Required work: Data follows below. Repeat exactly the lines between the line holding "Liberation Mono, monospace" and the line holding "left: 479px ->", inclusive, and nothing more; drop pictures.
##### Data for processing #####
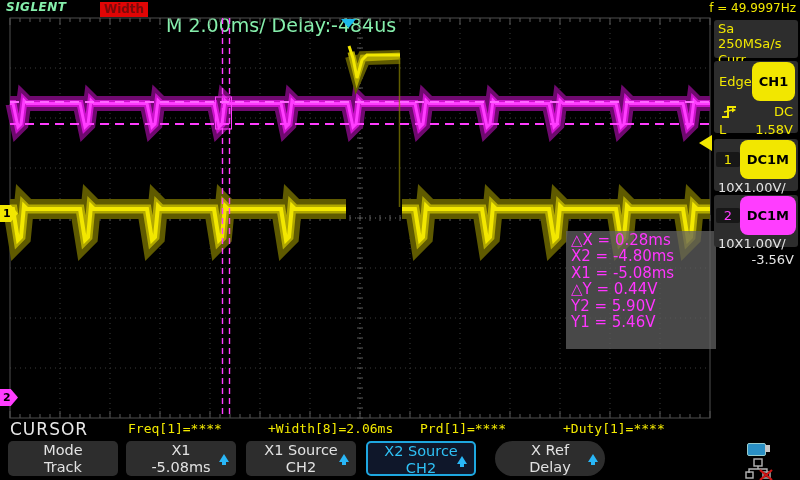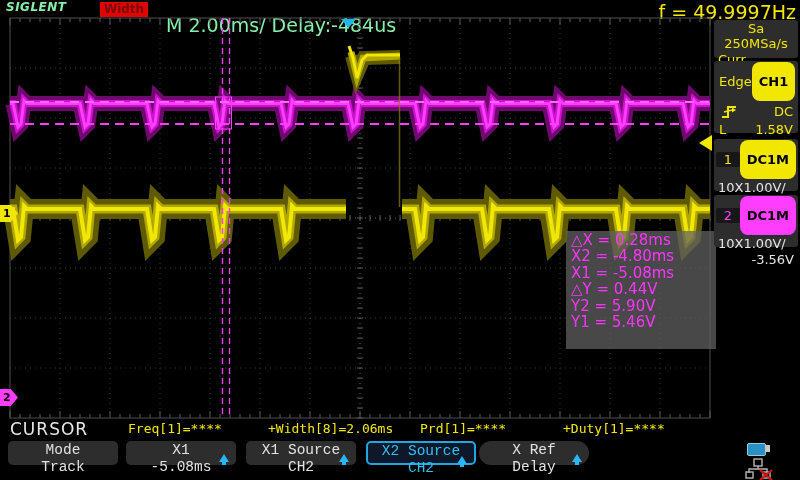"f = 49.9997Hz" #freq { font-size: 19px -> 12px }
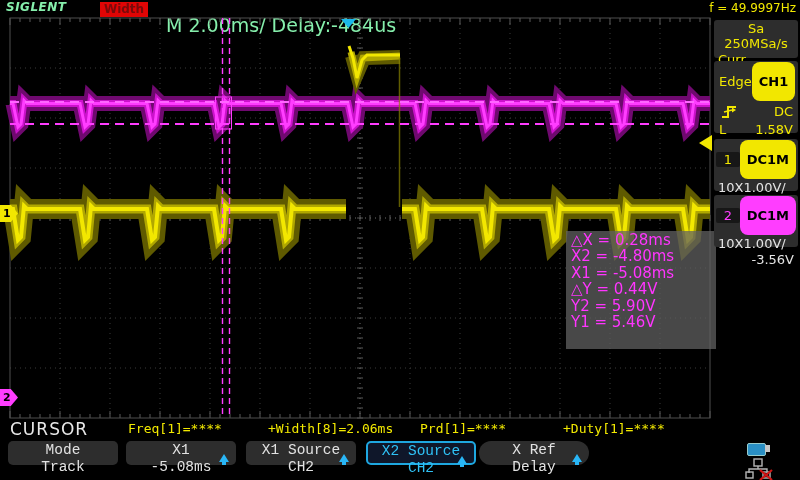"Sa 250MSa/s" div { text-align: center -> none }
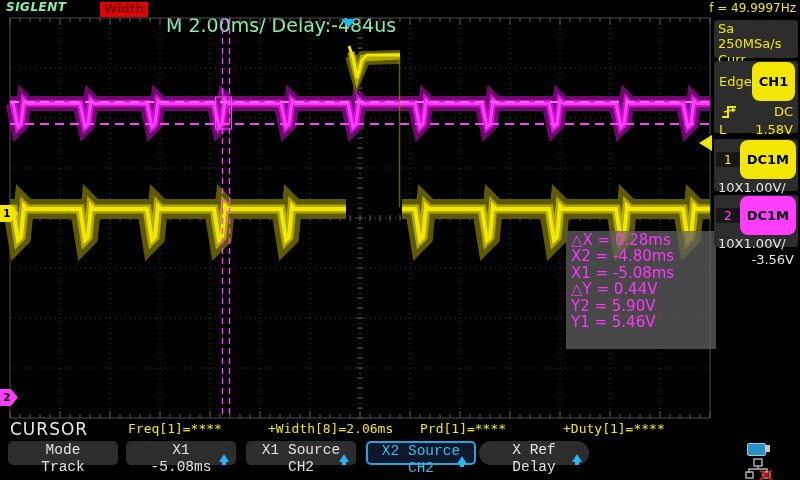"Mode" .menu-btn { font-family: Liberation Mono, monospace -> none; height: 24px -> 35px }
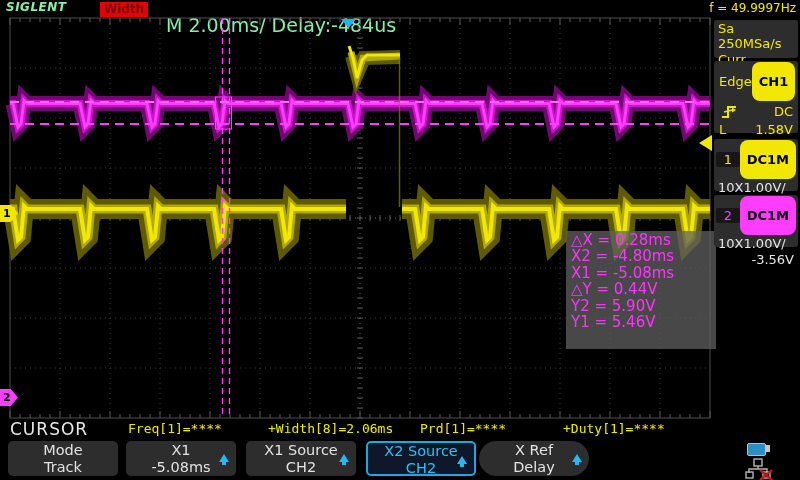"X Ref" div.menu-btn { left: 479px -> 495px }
#####
##### Data for processing #####
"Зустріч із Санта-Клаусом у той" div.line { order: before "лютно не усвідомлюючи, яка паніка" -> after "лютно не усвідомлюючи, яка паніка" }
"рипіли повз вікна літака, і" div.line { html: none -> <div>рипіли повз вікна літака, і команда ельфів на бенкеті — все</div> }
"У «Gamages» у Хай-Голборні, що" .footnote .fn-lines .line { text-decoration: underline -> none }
#####
Result for this exercise:
"Mode" .menu-btn { font-family: Liberation Mono, monospace -> none; height: 24px -> 35px }
"X Ref" div.menu-btn { left: 479px -> 495px }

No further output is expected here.